Me he encontrado con muchas personas que, en algún momento, me han dicho que tenían la sensación de que Dios no las escuchaba. No sé que le pedían al Señor y, aunque me mostraban su malestar con cautelas (¡quién se atrevería a enfrentarse al Señor!), no faltaba en ellas un trasfondo de queja por no sentirse correspondidas en sus peticiones. Es enseñanza antigua que Dios siempre nos escucha, si verdaderamente pedimos con fe, pero que sólo nos va a conceder lo que verdaderamente necesitamos. Lamentablemente nosotros, en cada momento, no sabemos qué es lo mejor para nosotros. Muchas veces acudimos a la petición acuciados por un problema que ha surgido o por una situación que juzgamos urgentísima. Y Dios, aparentemente, calla y queda indiferente.

A veces también pedimos explicaciones a Dios. Bueno, sería mejor decir, que pretendemos pedírselas. Es lo que vemos hoy en el Evangelio. Los sumos sacerdotes y los ancianos, molestos por el actuar de Jesús, que superaba todas las expectativas y rompía con los moldes al uso, le preguntan por qué actúa así. De la respuesta de Jesús deducimos que aquellos hombres no actuaban de buena fe. Por eso Jesús les responde con otra pregunta que los compromete. De hecho los sume en una perplejidad y no saben cómo responder. Lo que Jesús ha hecho es llevarles a que se tomen su vida en serio antes de pedirle explicaciones. No se puede ir por la vida improvisando continuamente y quejándose porque suceden cosas que no esperábamos o que nos sorprenden. Pretenden juzgar al Señor pero no se juzgan a ellos mismos de acuerdo con los acontecimientos. Podemos decir que les falta rectitud de intención. No deja de ser una vida caprichosa en la que se niega la intervención de Dios en la historia y su supremacía. No se reconoce que somos nosotros los que hemos de medirnos por lo que Dios nos enseña y no, por el contrario, pretender reducir a Dios a la pequeñez de nuestras miras. Por eso Jesús no responde, porque aquello no es serio.
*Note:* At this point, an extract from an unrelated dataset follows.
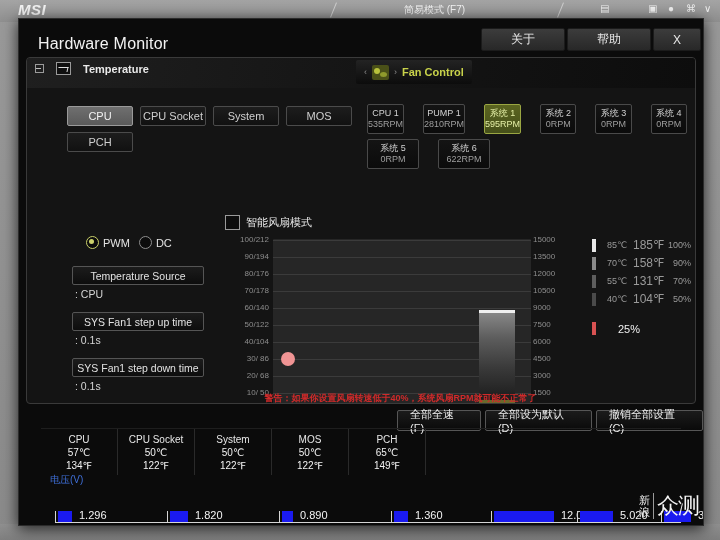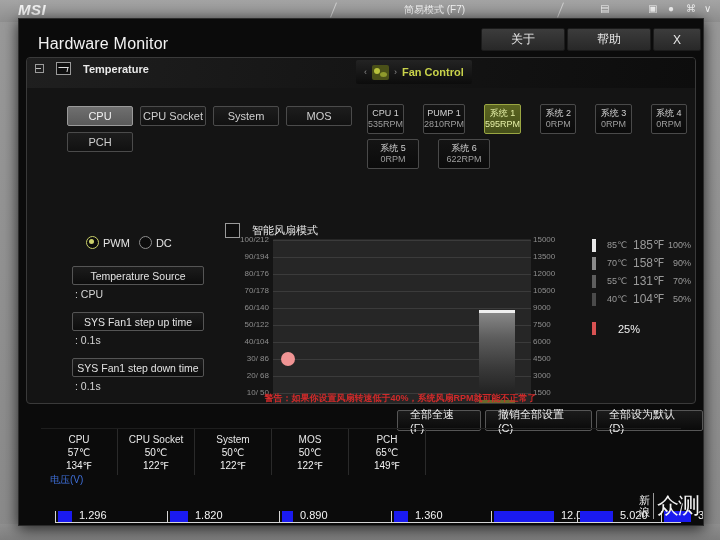"智能风扇模式" .chk-row { gap: 12px -> 6px; top: 8px -> 0 }
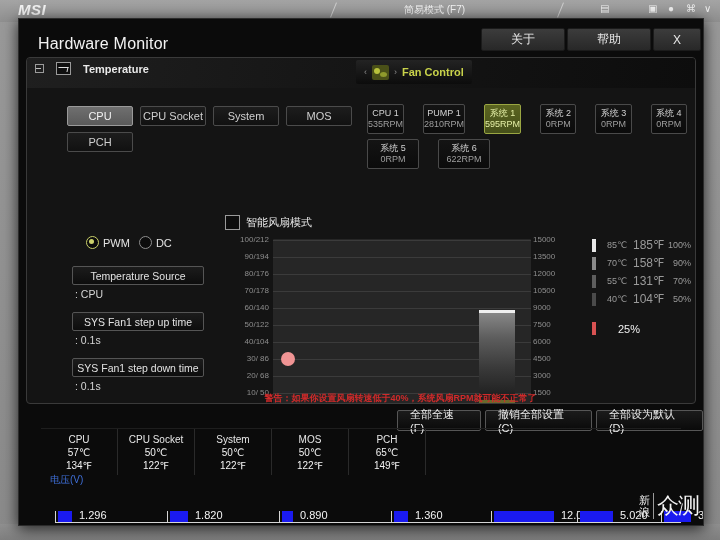"撤销全部设置(C)" div.abtn { order: before "全部设为默认(D)" -> after "全部设为默认(D)" }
La vida se toma como un juego y en él se pretende incluir incluso a Dios.

En el salmo encontramos una actitud diametralmente opuesta. Es la que corresponde a lo que somos. Porque el salmista se reconoce en su absoluta debilidad delante de Dios. Sabe que es pequeño y que sólo Dios es grande. De ahí que su petición sea muy simple y, a la vez muy profunda: “Señor, enséñame tus sendas”. Aquel hombre, como deberíamos hacer nosotros, se da cuenta de que si Dios no le muestra el camino lo único que va a hacer es equivocarse. Pero su petición aún llega más lejos, porque no sólo pide saber por dónde debe ir sino que suplica las fuerzas para hacerlo correctamente (“haz que camine con lealtad”).
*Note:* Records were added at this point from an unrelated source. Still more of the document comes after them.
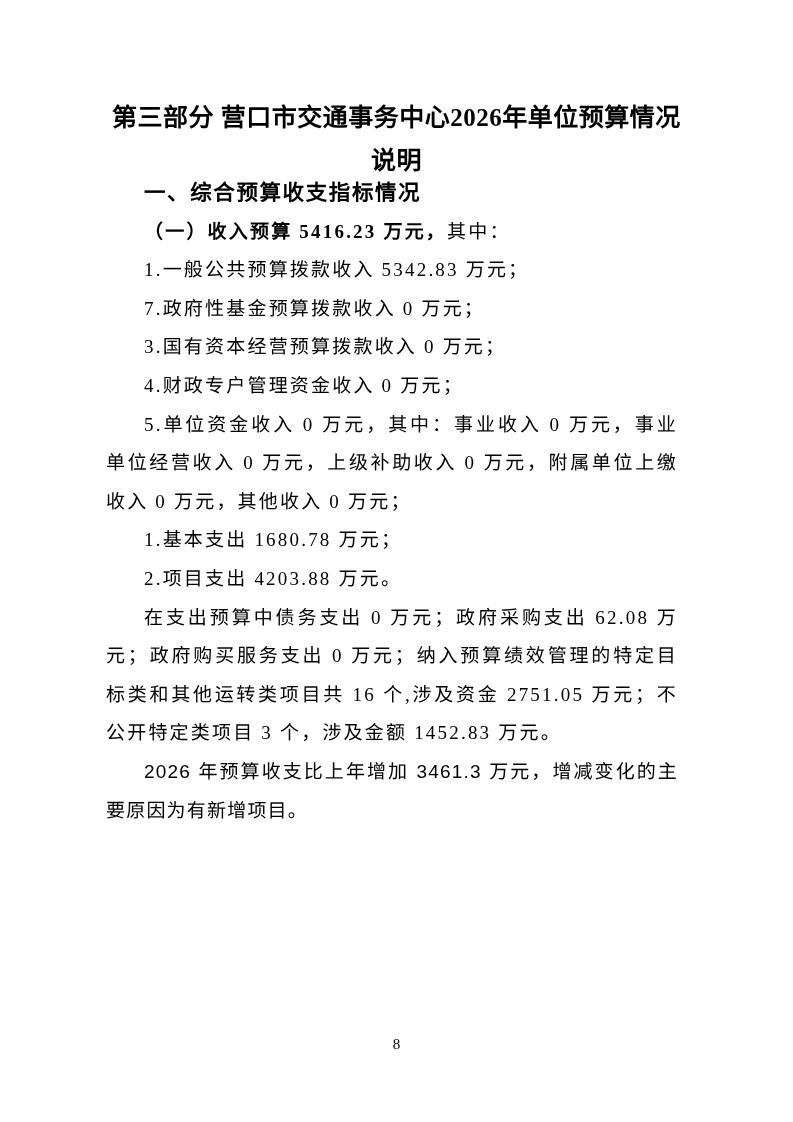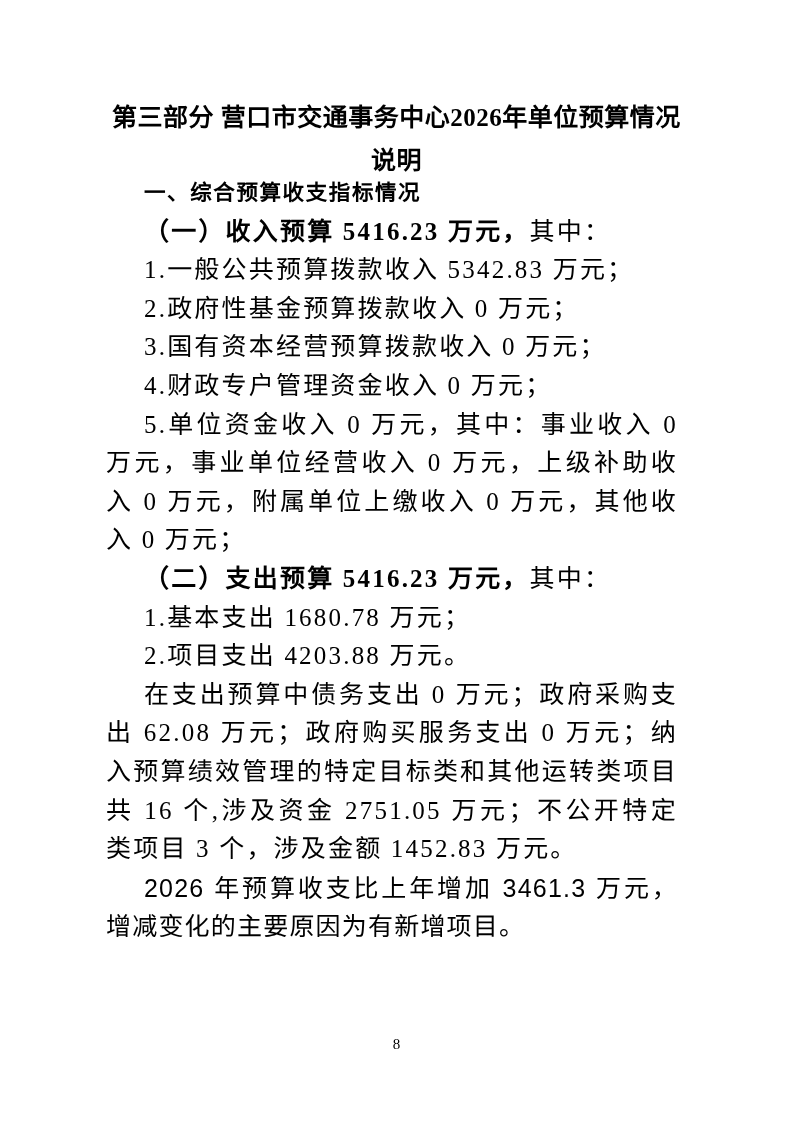"（一）收入预算 5416.23 万元，其中：" .para { font-size: 25px -> 19px }
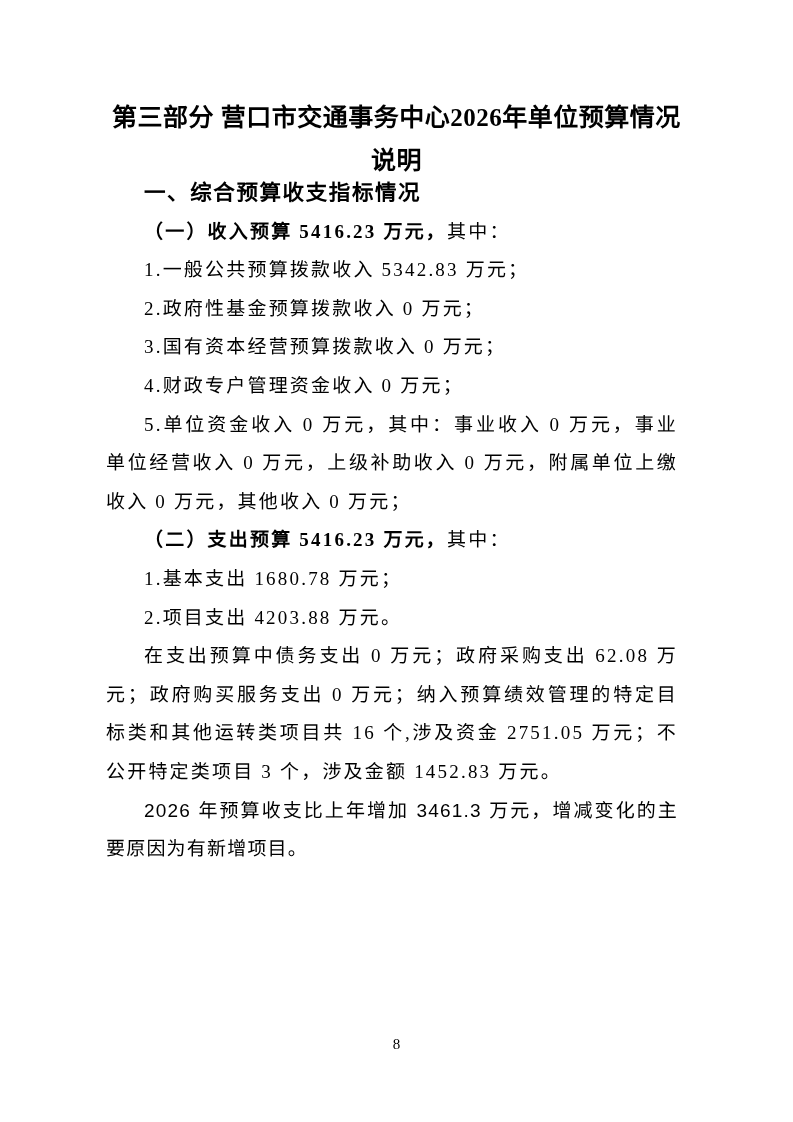"2.政府性基金预算拨款收入 0 万元；" p.para { text: 2 -> 7 }
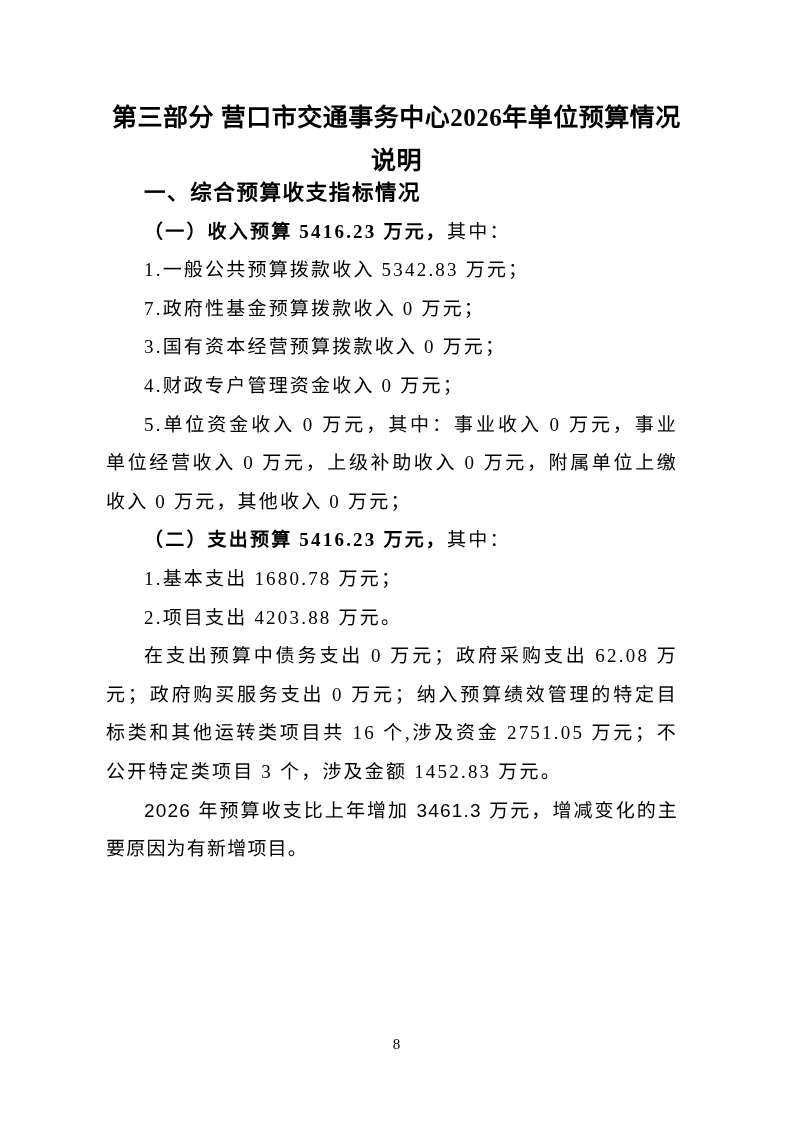"（二）支出预算 5416.23 万元，其中：" p.para { html: <p><span>（二）支出预算 5416.23 万元，</span><span>其中：</span></p> -> none }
En su petición el salmista recuerda la bondad de Dios. Si nosotros podemos dirigirnos con confianza al Señor es porque Él es bueno. De hecho se nos habla de “ternura” y “misericordia”, que indican no sólo lo que Dios es en sí mismo sino como se abaja hacia nosotros con su amor. Podemos decir que en el origen de la petición de ese hombre está la conciencia de saberse amado. Y a partir de ese amor le pide a Dios que le ayude a avanzar por Él. Para ello reconoce que Dios no rechaza a los pecadores, pero actúa cuando somos humildes. Una enseñanza importante para este tiempo de Adviento.